**To do:**
Within the records below, find each line with the word "traefik" and copy it out.

**Supplied records:**
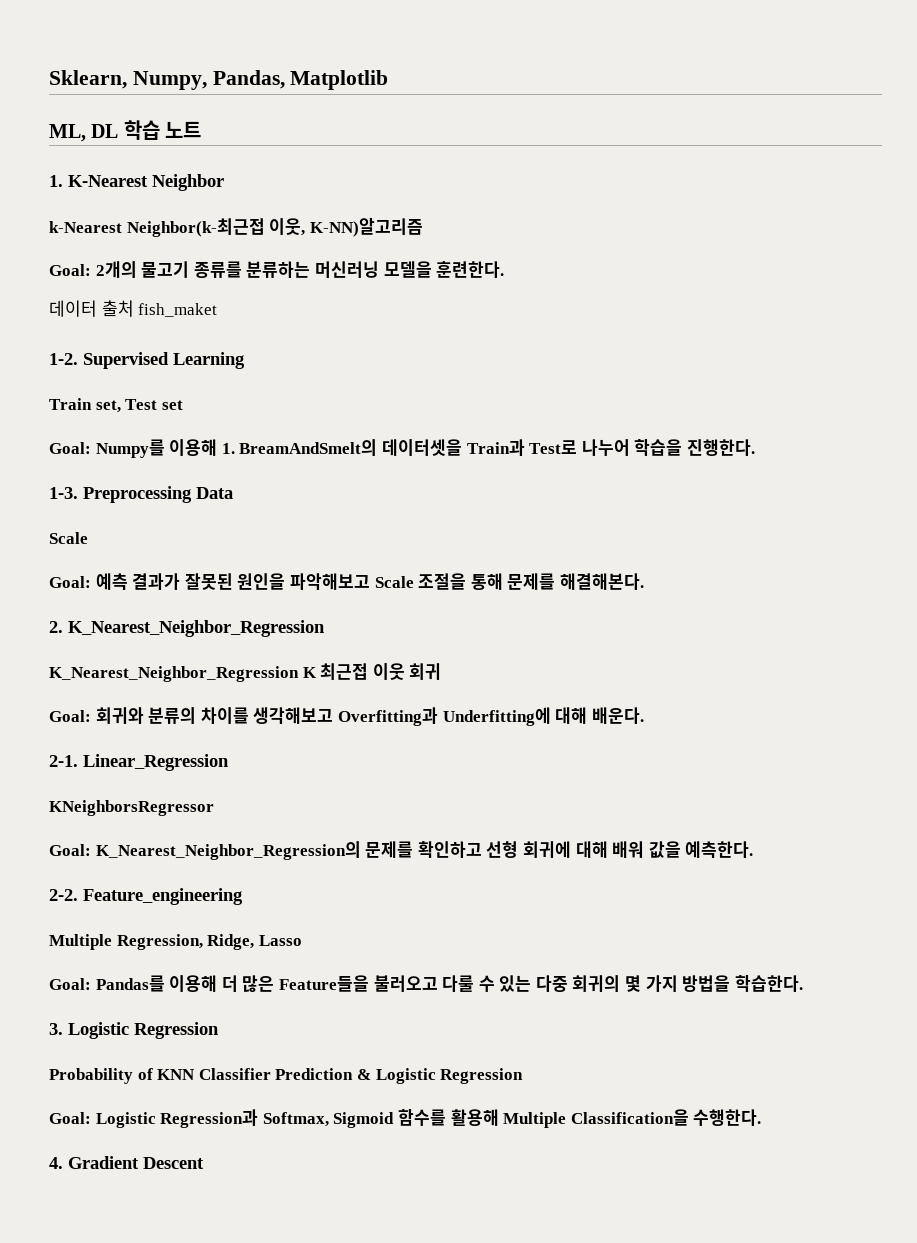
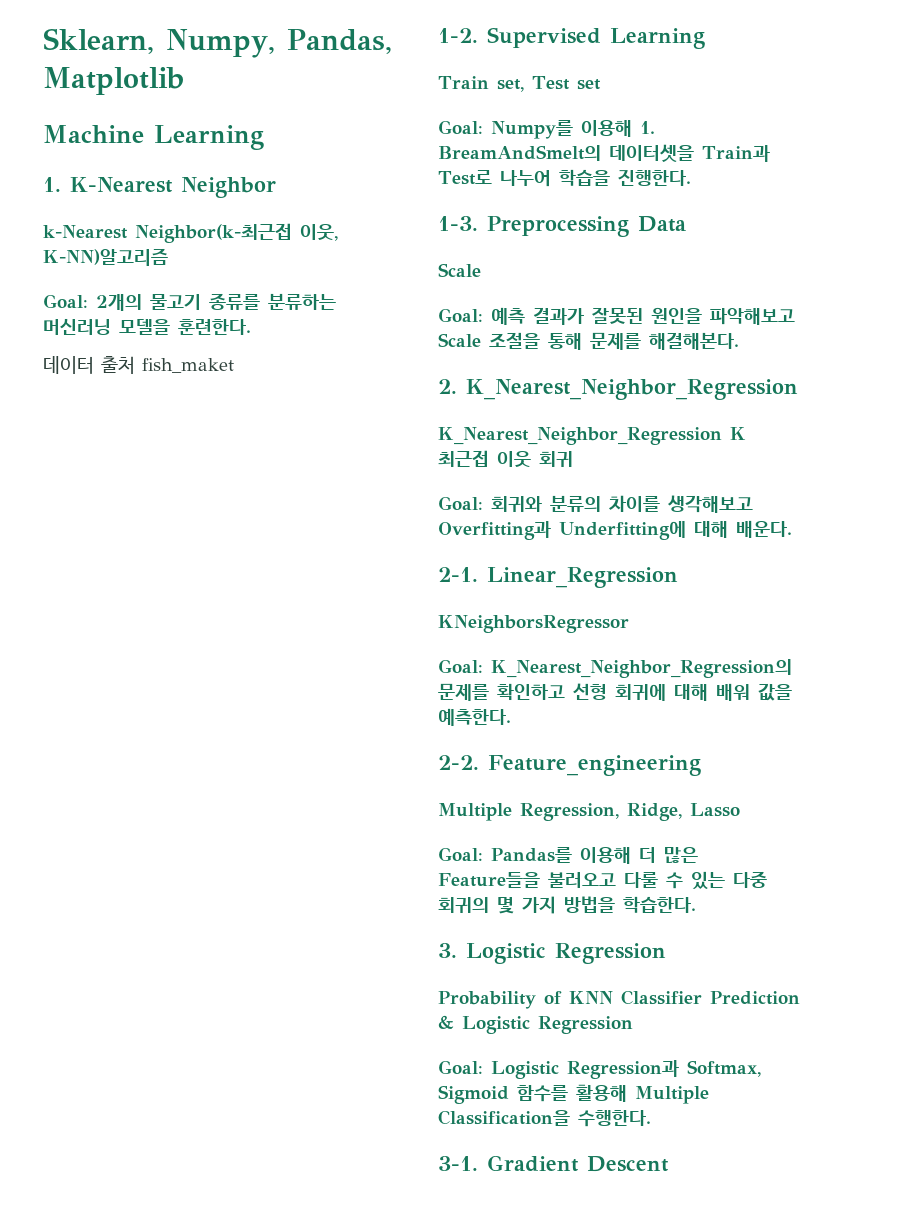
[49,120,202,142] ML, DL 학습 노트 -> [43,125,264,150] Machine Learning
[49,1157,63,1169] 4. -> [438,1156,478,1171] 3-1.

...

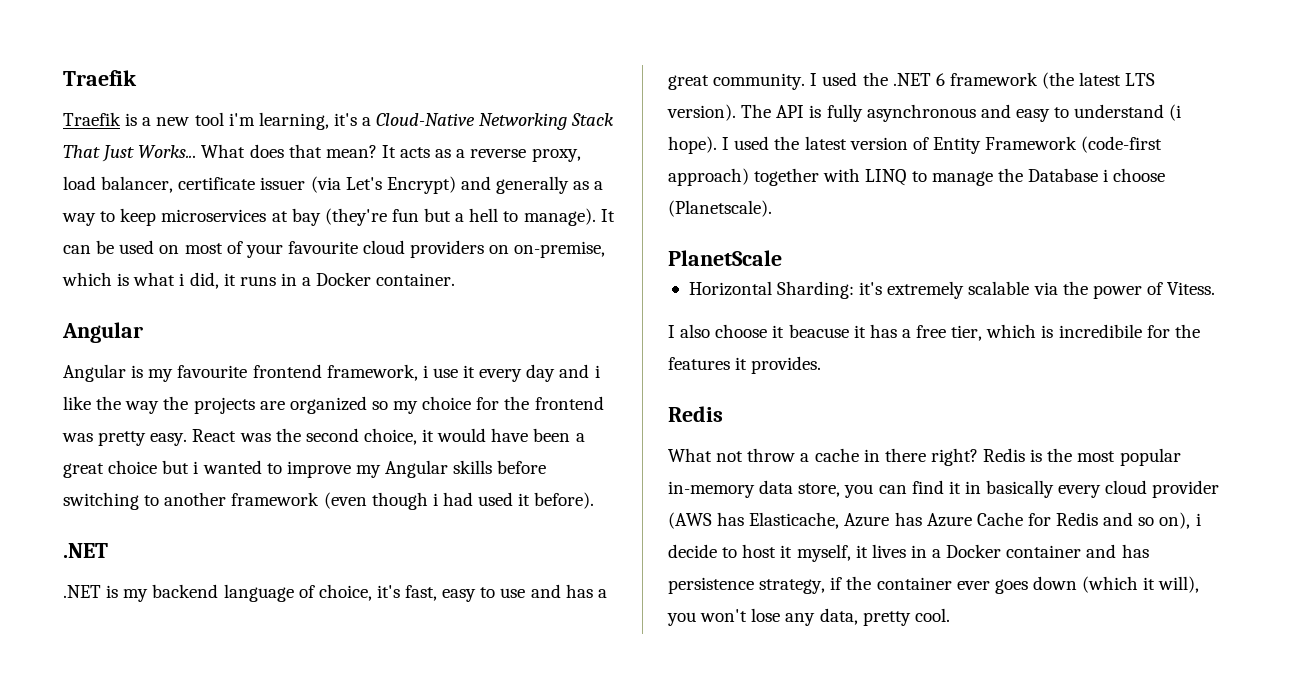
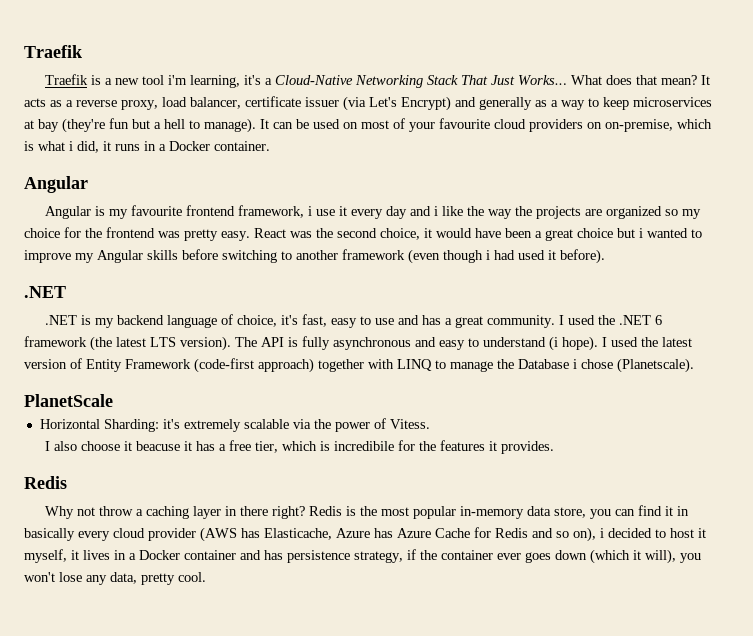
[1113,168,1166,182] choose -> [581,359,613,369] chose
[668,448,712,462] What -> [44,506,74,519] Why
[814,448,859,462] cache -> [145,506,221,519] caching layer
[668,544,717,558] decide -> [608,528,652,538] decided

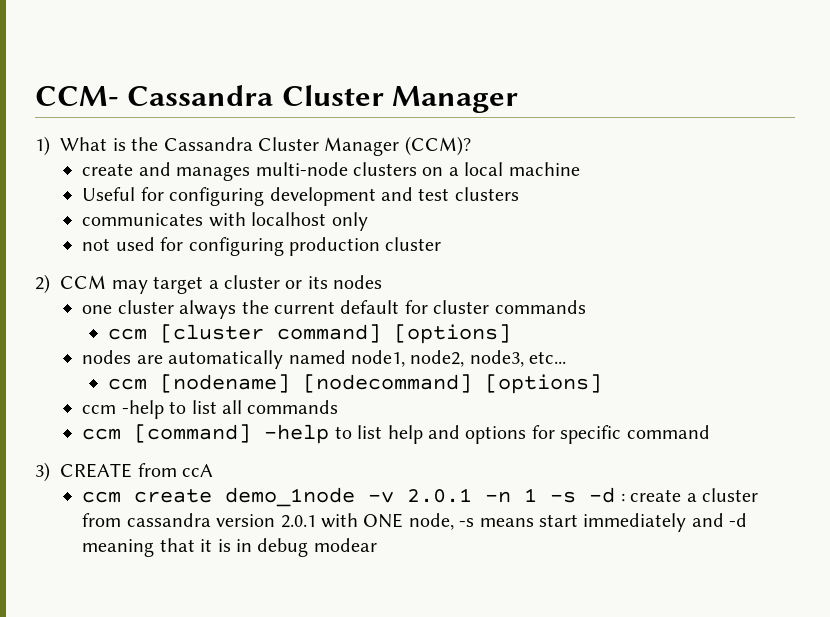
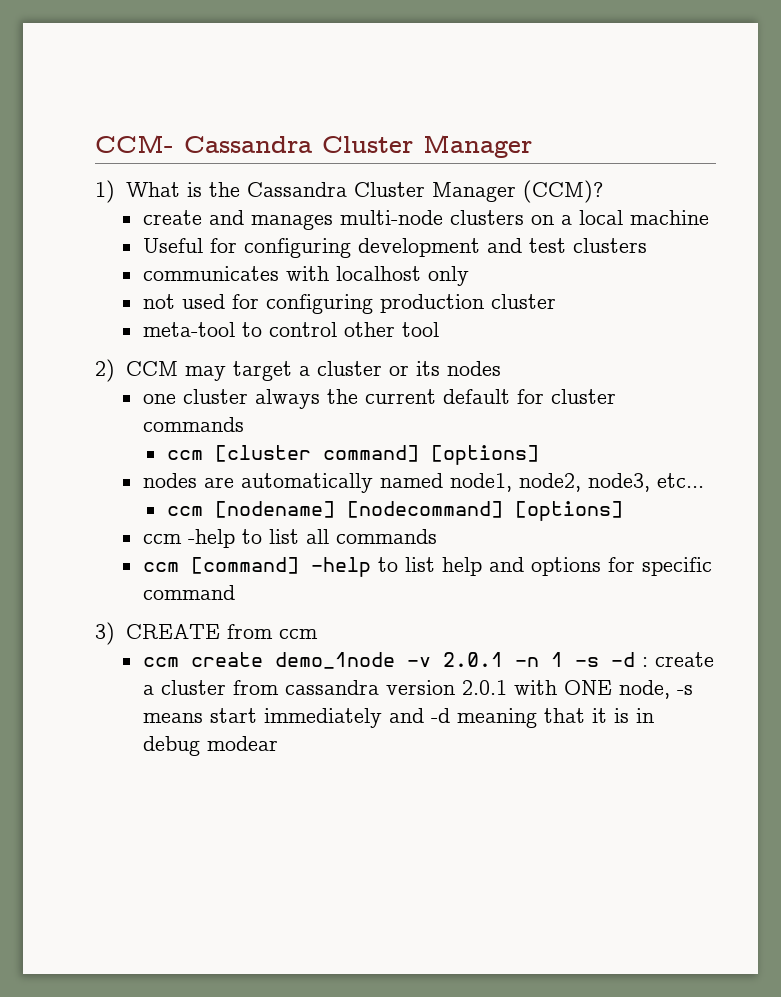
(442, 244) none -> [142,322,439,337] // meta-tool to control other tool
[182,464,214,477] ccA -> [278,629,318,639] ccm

* * *

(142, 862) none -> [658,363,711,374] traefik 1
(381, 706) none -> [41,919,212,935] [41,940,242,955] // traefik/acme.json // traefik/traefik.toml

**Solved problem:**
(142, 862) none -> [658,363,711,374] traefik 1
(381, 706) none -> [41,919,212,935] [41,940,242,955] // traefik/acme.json // traefik/traefik.toml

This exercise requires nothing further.